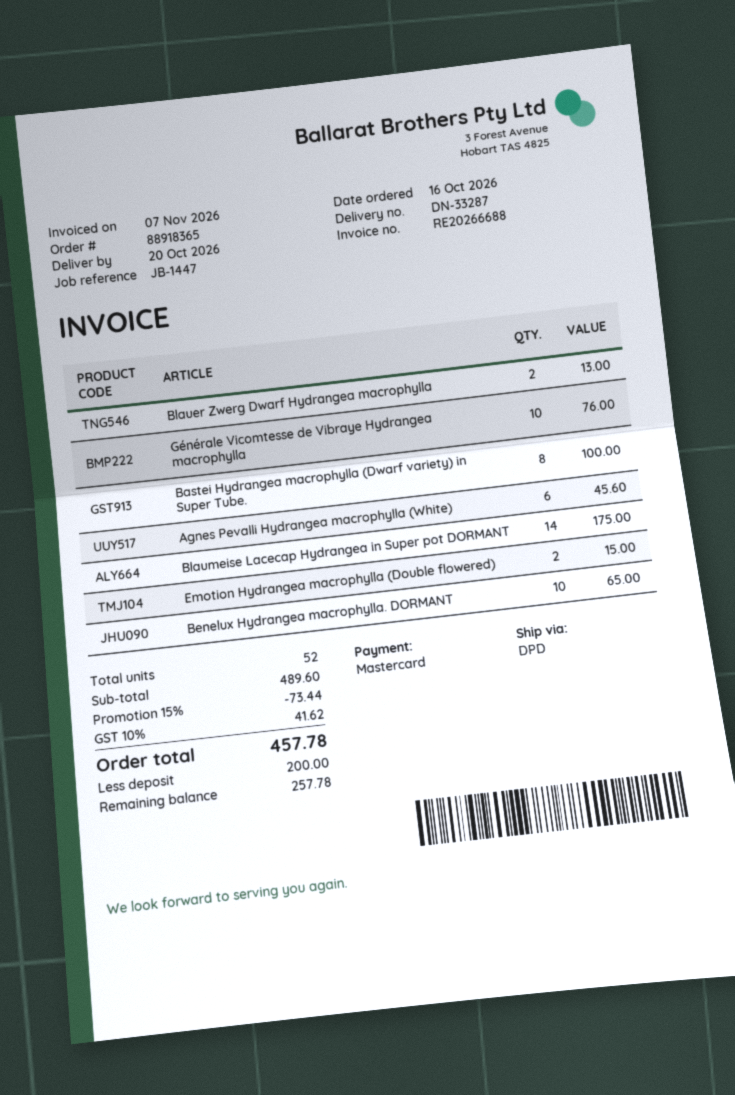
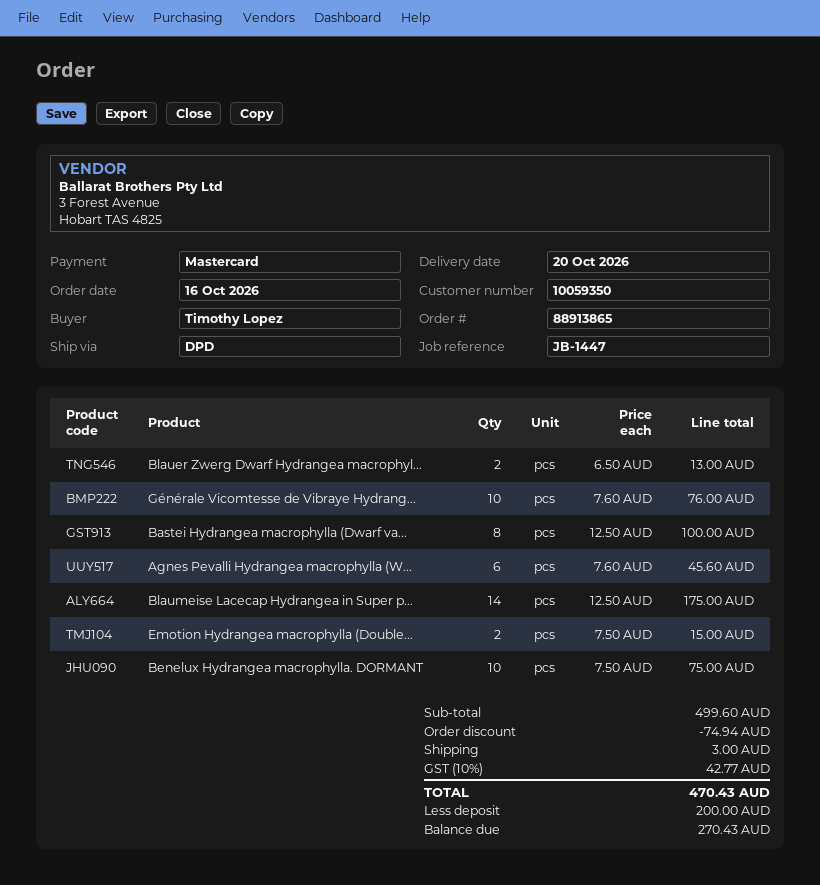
order number: 88918365 -> 88913865
Benelux Hydrangea macrophylla. DORMANT: 10 for 65.00 -> 10 for 75.00
subtotal: 489.60 -> 499.60
discount: 73.44 -> 74.94
shipping: none -> 3.00
tax: 10% = 41.62 -> 10% = 42.77
total: 457.78 -> 470.43
balance: 257.78 -> 270.43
□ □ □ □ □
[Your instructions]: Please produce an exact copy of the listing, omitting the pictures.

[Problem solution]:
order number: 88918365 -> 88913865
Benelux Hydrangea macrophylla. DORMANT: 10 for 65.00 -> 10 for 75.00
subtotal: 489.60 -> 499.60
discount: 73.44 -> 74.94
shipping: none -> 3.00
tax: 10% = 41.62 -> 10% = 42.77
total: 457.78 -> 470.43
balance: 257.78 -> 270.43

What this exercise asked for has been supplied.